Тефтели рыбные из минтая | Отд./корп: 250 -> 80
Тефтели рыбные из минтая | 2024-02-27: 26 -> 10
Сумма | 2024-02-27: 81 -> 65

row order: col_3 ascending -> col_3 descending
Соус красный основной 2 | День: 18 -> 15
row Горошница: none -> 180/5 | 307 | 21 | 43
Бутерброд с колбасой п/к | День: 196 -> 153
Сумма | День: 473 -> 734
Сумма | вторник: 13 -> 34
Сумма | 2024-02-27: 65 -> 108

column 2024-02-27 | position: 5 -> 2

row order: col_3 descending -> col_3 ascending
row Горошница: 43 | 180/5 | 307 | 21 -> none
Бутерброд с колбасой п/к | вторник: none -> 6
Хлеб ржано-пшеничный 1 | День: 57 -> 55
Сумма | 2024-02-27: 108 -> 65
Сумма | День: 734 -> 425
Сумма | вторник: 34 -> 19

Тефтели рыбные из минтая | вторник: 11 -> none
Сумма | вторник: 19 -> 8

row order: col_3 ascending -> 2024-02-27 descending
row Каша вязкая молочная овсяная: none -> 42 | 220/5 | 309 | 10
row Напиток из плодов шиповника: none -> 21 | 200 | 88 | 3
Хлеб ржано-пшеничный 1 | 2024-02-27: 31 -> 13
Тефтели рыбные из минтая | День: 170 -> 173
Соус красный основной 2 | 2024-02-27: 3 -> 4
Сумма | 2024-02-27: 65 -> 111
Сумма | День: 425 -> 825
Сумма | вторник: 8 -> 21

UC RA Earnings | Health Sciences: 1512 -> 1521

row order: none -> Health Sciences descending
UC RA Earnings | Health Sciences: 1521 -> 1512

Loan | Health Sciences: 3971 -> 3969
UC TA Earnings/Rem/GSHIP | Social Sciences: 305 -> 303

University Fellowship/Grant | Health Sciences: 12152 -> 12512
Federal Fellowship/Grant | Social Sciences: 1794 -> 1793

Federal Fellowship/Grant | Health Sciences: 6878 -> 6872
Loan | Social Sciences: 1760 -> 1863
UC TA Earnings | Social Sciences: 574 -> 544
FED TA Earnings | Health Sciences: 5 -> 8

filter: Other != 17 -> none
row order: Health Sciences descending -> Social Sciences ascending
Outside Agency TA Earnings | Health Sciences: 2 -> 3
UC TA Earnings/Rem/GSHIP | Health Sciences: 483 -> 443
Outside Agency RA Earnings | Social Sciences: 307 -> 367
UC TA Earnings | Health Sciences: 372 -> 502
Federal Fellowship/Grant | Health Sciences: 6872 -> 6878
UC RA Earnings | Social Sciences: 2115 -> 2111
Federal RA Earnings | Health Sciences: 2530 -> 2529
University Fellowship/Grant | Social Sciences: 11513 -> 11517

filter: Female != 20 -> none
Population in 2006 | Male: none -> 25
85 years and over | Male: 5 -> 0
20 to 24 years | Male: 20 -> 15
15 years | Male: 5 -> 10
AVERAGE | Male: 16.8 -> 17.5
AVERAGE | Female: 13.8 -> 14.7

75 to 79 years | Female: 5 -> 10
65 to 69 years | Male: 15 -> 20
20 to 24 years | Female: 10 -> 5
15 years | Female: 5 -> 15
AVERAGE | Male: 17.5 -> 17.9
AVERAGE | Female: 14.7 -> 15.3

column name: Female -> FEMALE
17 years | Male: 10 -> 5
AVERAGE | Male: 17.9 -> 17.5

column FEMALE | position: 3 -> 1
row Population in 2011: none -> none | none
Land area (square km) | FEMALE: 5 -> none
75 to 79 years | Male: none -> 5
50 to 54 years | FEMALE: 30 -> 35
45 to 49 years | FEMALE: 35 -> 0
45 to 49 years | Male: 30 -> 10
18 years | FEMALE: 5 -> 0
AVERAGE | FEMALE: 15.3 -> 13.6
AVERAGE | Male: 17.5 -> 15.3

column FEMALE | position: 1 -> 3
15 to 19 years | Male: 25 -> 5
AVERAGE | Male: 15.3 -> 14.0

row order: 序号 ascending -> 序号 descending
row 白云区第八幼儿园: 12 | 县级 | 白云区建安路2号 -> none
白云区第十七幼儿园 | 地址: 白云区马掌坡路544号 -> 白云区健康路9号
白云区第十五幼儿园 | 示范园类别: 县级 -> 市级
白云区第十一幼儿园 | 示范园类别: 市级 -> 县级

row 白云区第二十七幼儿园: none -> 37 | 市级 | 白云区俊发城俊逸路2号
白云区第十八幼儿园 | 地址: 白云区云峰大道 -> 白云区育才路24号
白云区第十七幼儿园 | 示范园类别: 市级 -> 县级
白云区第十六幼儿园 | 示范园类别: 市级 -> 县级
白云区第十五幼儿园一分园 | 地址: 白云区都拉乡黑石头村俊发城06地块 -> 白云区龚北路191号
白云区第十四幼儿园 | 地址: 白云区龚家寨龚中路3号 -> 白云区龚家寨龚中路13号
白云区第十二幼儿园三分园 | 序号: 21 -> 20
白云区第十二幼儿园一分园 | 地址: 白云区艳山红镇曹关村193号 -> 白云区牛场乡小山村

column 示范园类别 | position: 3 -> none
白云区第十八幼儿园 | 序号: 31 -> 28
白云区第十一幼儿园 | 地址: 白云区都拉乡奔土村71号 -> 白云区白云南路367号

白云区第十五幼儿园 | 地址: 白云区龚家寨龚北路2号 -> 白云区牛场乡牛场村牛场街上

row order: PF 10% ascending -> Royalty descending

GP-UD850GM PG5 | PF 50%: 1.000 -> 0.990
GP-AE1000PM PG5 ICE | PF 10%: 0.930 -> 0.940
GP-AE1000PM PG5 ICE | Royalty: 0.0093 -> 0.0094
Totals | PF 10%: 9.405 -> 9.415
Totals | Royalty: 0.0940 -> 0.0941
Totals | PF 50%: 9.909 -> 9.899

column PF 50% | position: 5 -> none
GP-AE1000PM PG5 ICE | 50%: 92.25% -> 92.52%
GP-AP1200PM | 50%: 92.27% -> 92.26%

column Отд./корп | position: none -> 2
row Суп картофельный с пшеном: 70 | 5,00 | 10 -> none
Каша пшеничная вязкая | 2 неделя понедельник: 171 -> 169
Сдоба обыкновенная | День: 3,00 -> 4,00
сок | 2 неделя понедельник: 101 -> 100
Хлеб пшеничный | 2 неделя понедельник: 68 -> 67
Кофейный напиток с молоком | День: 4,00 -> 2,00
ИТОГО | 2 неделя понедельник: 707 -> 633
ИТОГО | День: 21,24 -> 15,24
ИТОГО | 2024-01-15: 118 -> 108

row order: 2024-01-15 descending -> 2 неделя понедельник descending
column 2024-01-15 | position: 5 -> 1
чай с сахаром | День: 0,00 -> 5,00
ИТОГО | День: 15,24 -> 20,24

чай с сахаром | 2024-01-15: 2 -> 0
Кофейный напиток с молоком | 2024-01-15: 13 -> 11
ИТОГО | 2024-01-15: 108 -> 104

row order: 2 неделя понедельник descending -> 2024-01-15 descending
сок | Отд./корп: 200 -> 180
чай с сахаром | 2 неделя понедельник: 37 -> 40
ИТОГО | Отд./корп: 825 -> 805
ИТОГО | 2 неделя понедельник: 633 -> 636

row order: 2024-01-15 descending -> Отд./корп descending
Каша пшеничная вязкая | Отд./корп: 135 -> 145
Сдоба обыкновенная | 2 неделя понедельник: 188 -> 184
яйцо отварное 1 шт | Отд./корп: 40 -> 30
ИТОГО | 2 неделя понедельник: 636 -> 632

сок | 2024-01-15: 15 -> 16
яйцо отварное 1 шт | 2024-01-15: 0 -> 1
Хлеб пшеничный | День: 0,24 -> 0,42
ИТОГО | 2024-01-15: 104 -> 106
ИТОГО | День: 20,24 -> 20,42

────────────────────────────────────────

Give again, exactly as written, every line from the first one above through the line that has "Сумма | вторник: 19 -> 8" in it.

Тефтели рыбные из минтая | Отд./корп: 250 -> 80
Тефтели рыбные из минтая | 2024-02-27: 26 -> 10
Сумма | 2024-02-27: 81 -> 65

row order: col_3 ascending -> col_3 descending
Соус красный основной 2 | День: 18 -> 15
row Горошница: none -> 180/5 | 307 | 21 | 43
Бутерброд с колбасой п/к | День: 196 -> 153
Сумма | День: 473 -> 734
Сумма | вторник: 13 -> 34
Сумма | 2024-02-27: 65 -> 108

column 2024-02-27 | position: 5 -> 2

row order: col_3 descending -> col_3 ascending
row Горошница: 43 | 180/5 | 307 | 21 -> none
Бутерброд с колбасой п/к | вторник: none -> 6
Хлеб ржано-пшеничный 1 | День: 57 -> 55
Сумма | 2024-02-27: 108 -> 65
Сумма | День: 734 -> 425
Сумма | вторник: 34 -> 19

Тефтели рыбные из минтая | вторник: 11 -> none
Сумма | вторник: 19 -> 8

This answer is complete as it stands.